#### EXERCISE DETAILS:
Reproduce the entries shown below only from the line with "[804,682,853,699] 場合は ->" down to the line with "(729, 826) none", keeping both end lines and copying each one exactly.
─── TASK MATERIAL ───
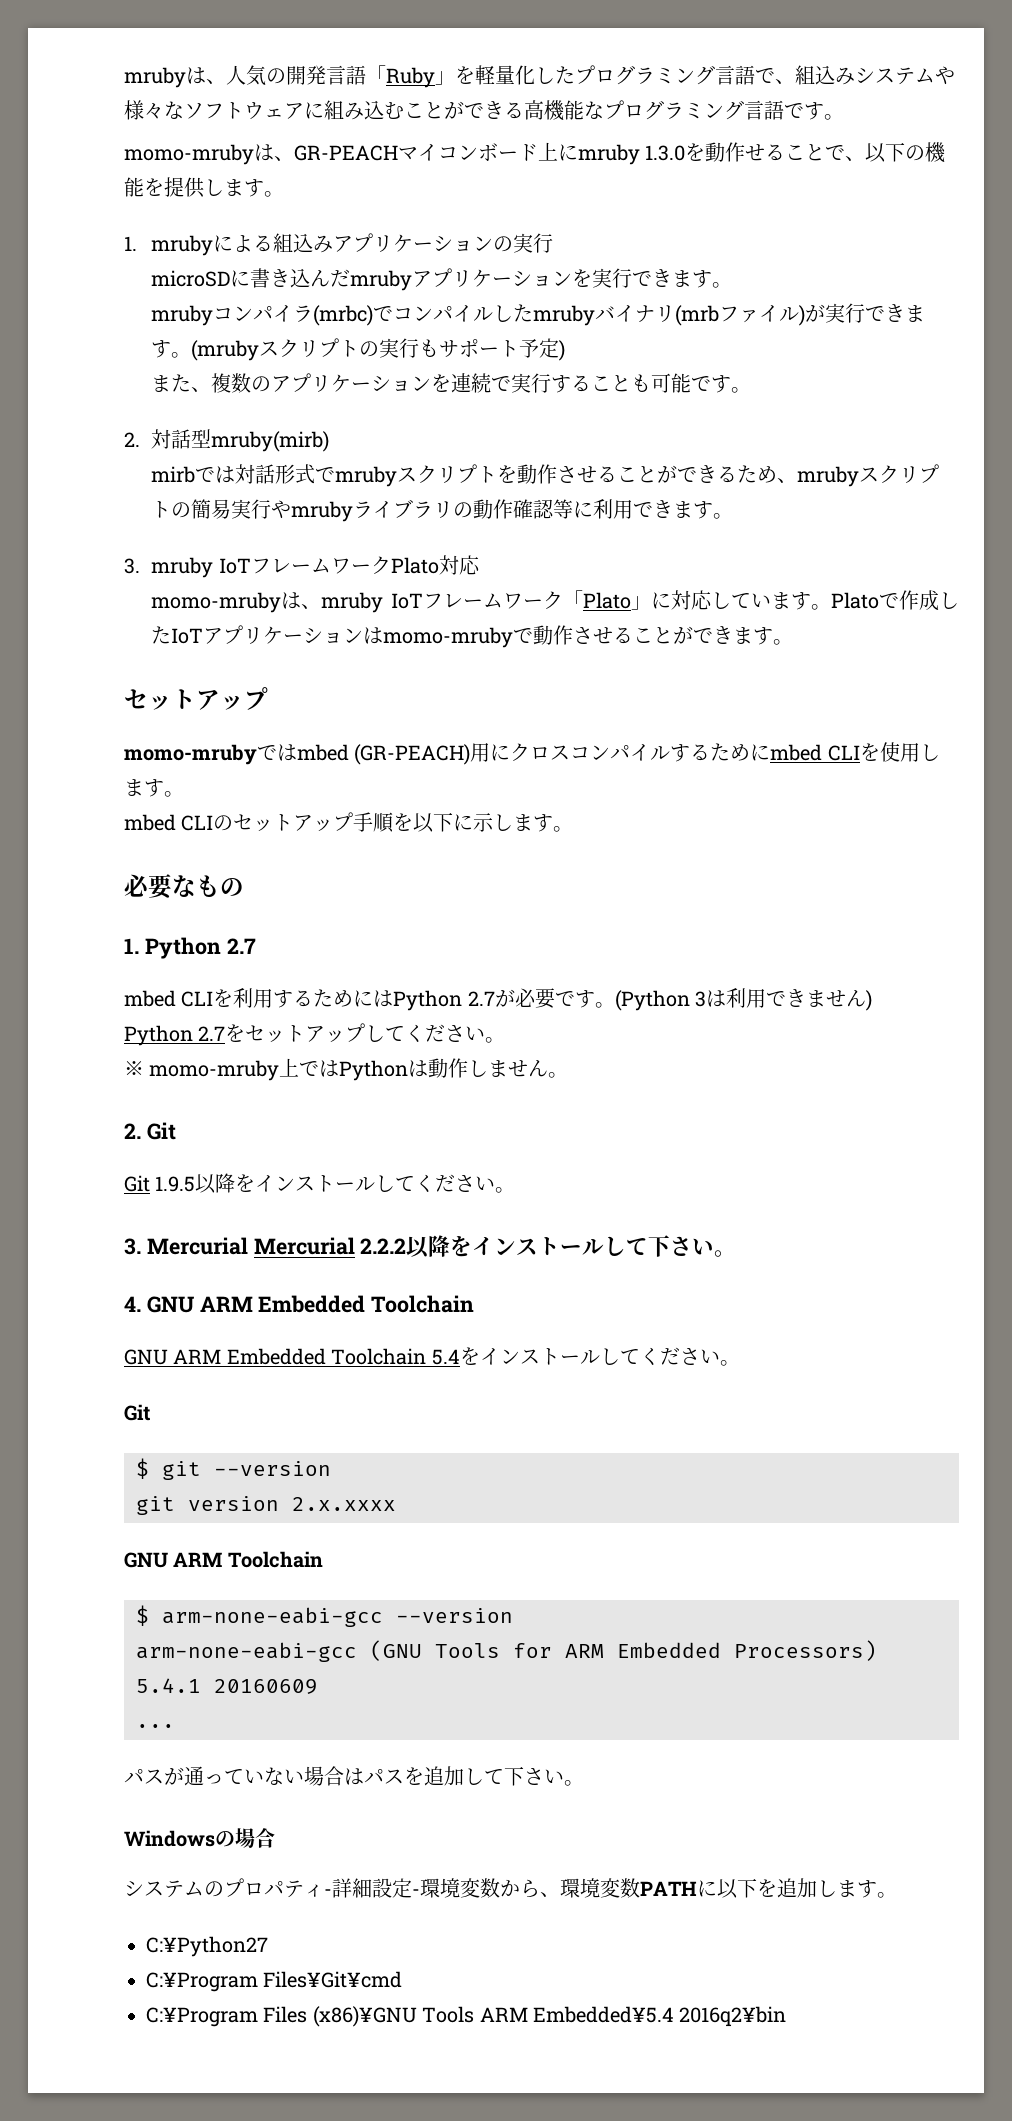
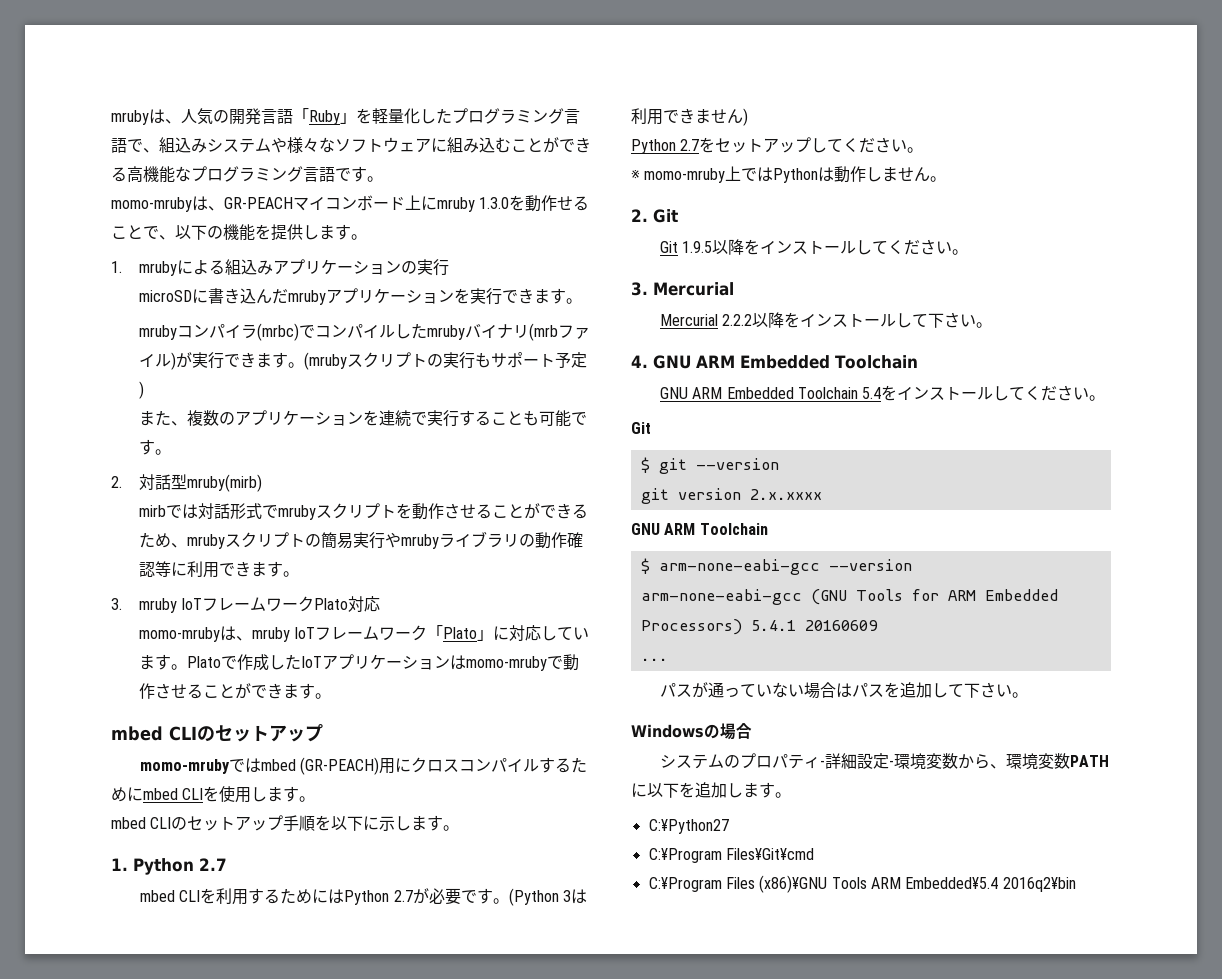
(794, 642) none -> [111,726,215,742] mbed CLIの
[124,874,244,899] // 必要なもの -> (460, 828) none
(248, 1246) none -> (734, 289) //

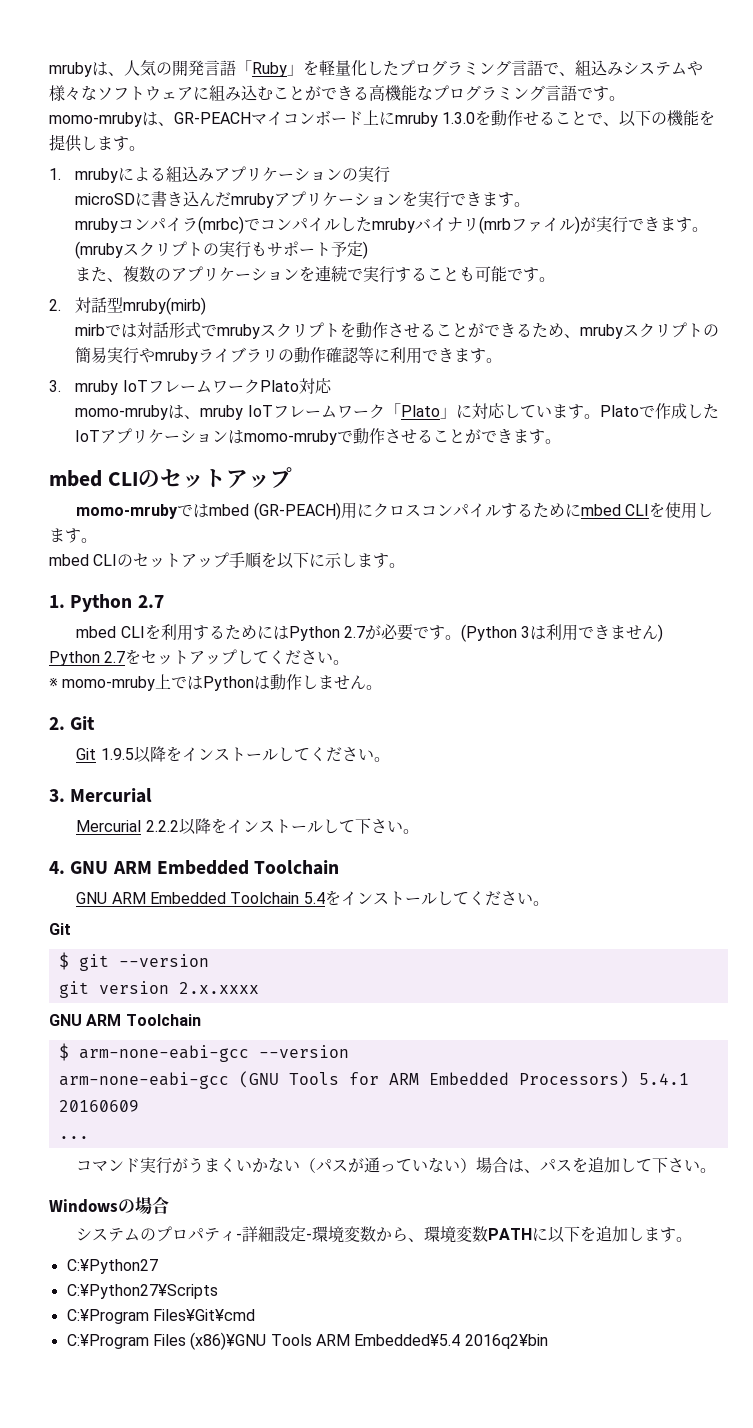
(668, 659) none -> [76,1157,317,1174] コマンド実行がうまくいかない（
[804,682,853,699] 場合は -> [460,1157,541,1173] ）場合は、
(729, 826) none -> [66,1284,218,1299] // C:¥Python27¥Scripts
───
─── TASK MATERIAL ───
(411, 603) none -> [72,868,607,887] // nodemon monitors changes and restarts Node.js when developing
───
#### FINISHED TASK:
[804,682,853,699] 場合は -> [460,1157,541,1173] ）場合は、
(729, 826) none -> [66,1284,218,1299] // C:¥Python27¥Scripts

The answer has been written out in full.